▶ [Records to process]:
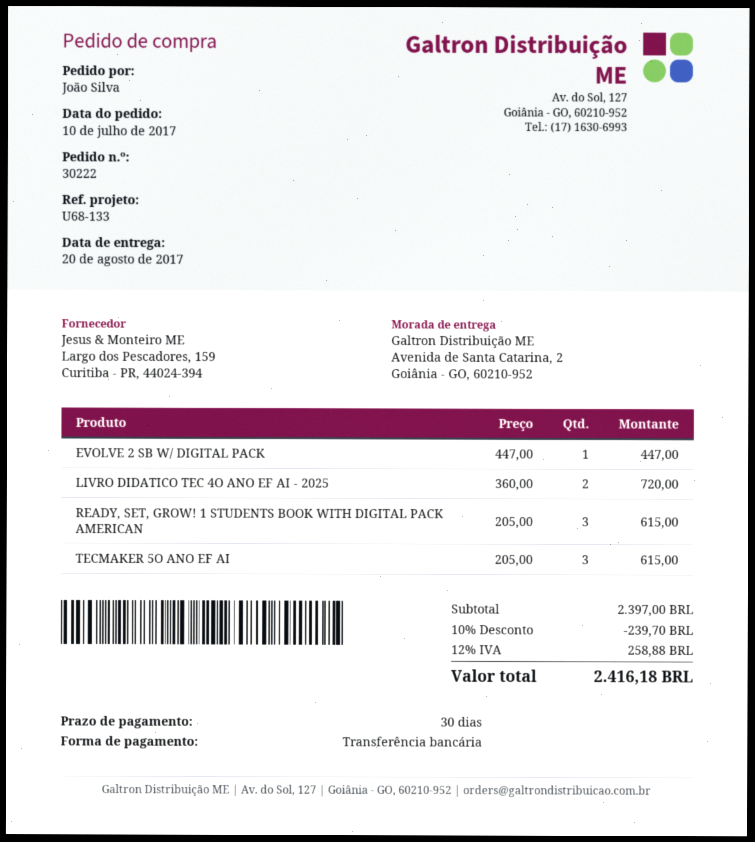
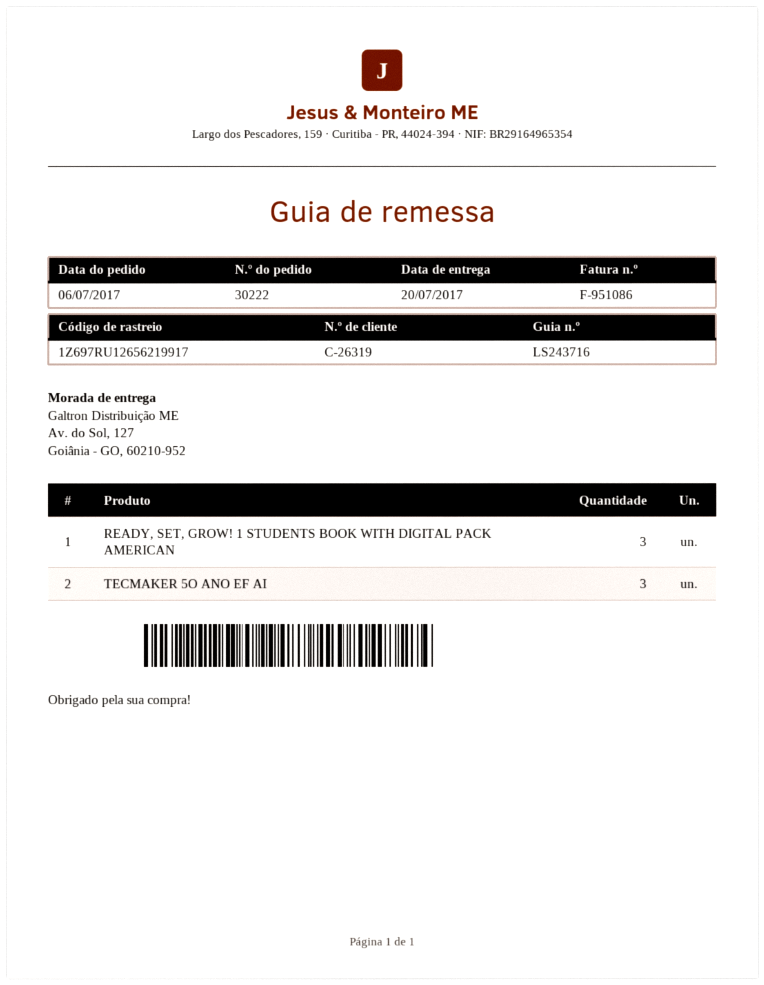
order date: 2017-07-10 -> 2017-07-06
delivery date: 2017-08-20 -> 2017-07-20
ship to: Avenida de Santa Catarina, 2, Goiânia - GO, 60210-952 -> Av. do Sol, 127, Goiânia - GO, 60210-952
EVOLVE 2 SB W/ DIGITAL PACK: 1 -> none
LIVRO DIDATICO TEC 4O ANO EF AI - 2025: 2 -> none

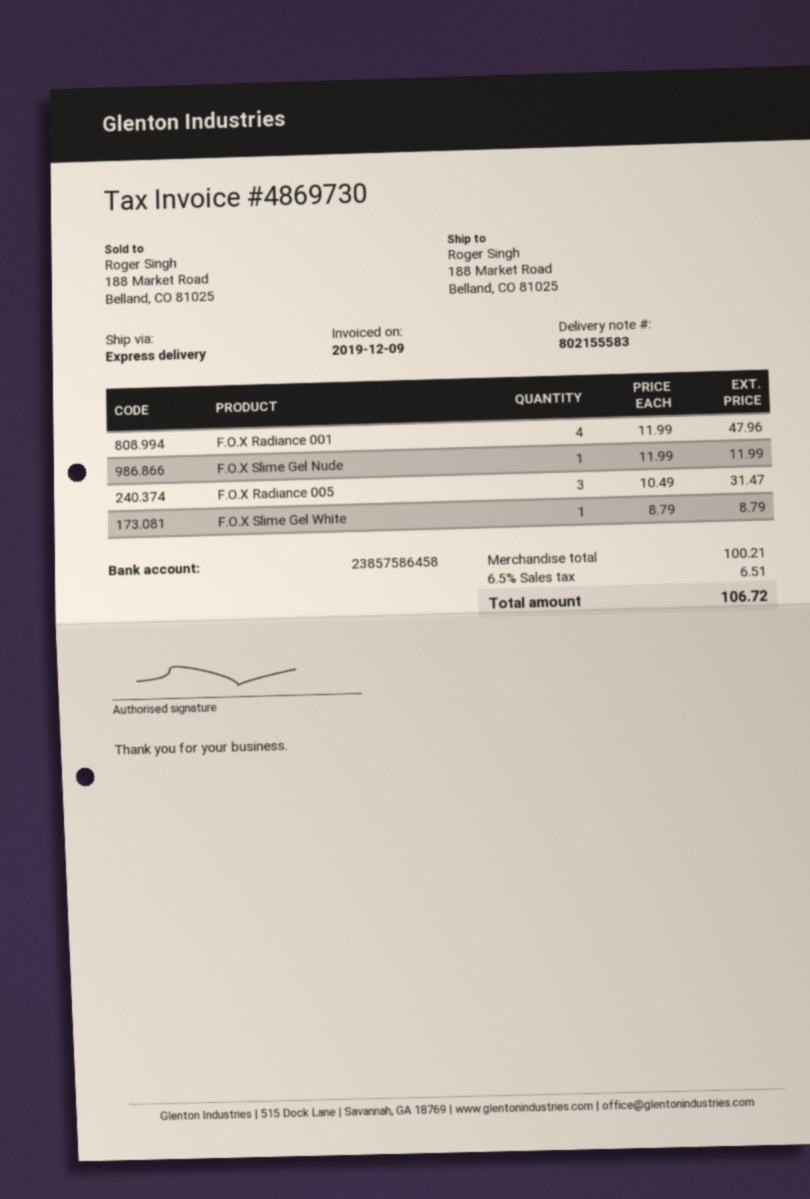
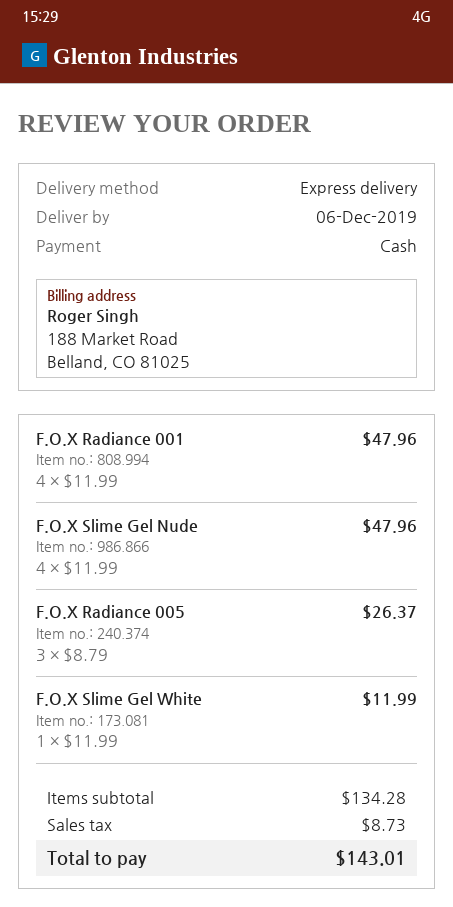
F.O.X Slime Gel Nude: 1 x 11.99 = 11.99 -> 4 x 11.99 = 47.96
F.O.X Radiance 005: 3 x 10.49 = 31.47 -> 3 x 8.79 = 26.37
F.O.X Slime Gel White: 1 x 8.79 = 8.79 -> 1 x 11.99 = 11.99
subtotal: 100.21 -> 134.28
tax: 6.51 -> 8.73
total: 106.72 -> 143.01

▶ [What you are asked to do]: Retype word for word the lines running from the line containing "F.O.X Radiance 005: 3" to the end of the listing, and only those.

▶ [Answer to this problem]:
F.O.X Radiance 005: 3 x 10.49 = 31.47 -> 3 x 8.79 = 26.37
F.O.X Slime Gel White: 1 x 8.79 = 8.79 -> 1 x 11.99 = 11.99
subtotal: 100.21 -> 134.28
tax: 6.51 -> 8.73
total: 106.72 -> 143.01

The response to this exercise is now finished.